* Work task *
From the line containing "- Since the" to the final line of the material below, copy each line exactly, including both endpoints, and leave out all other lines.

* Data records *

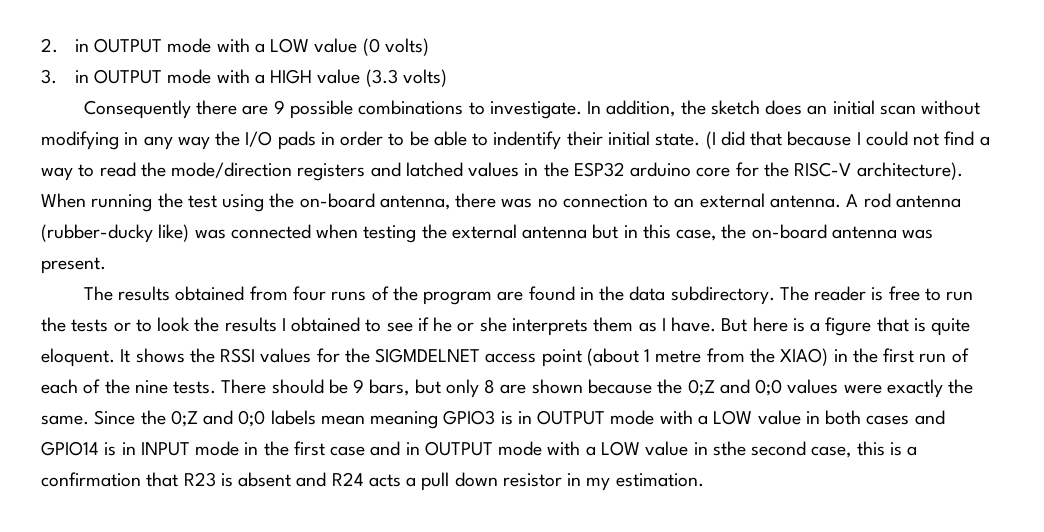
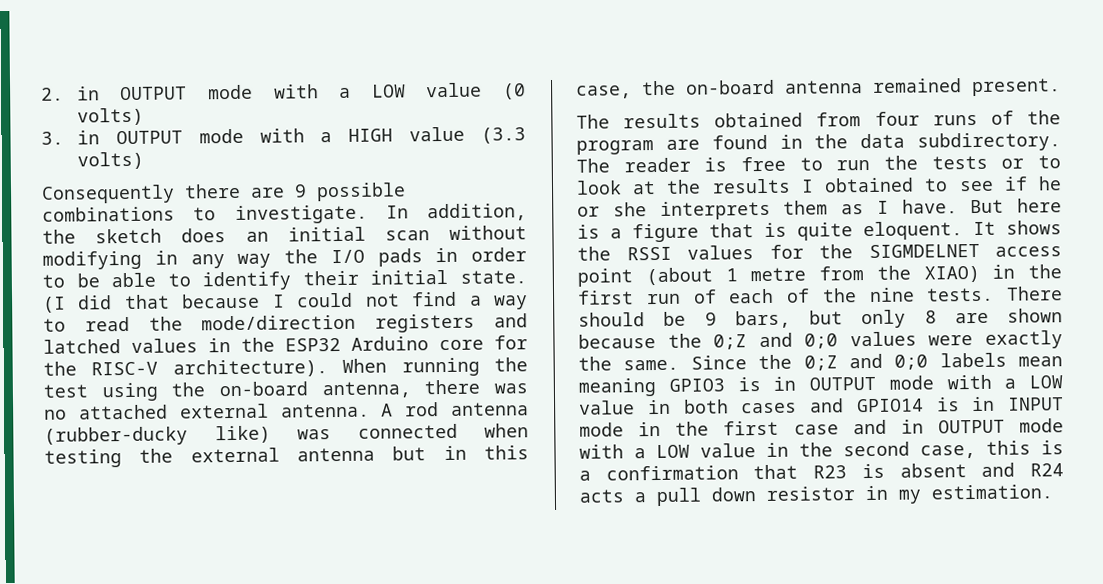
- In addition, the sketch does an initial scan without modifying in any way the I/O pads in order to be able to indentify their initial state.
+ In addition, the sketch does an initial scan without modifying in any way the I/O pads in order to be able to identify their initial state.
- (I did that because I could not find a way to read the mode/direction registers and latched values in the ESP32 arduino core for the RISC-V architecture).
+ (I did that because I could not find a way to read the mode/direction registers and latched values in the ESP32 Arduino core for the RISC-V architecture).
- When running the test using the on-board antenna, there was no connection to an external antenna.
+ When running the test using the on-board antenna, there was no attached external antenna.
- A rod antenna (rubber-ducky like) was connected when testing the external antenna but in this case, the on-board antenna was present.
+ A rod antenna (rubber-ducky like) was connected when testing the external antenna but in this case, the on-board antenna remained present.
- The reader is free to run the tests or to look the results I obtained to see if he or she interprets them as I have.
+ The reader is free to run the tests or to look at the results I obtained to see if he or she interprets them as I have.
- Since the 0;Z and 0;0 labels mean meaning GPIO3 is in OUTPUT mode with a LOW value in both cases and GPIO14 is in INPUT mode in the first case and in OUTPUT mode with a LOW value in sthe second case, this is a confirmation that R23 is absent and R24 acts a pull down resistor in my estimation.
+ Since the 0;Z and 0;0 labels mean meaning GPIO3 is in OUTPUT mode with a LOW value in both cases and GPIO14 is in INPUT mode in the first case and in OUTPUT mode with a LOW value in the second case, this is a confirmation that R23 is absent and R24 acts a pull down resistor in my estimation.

* Solution to the exercise *
- Since the 0;Z and 0;0 labels mean meaning GPIO3 is in OUTPUT mode with a LOW value in both cases and GPIO14 is in INPUT mode in the first case and in OUTPUT mode with a LOW value in sthe second case, this is a confirmation that R23 is absent and R24 acts a pull down resistor in my estimation.
+ Since the 0;Z and 0;0 labels mean meaning GPIO3 is in OUTPUT mode with a LOW value in both cases and GPIO14 is in INPUT mode in the first case and in OUTPUT mode with a LOW value in the second case, this is a confirmation that R23 is absent and R24 acts a pull down resistor in my estimation.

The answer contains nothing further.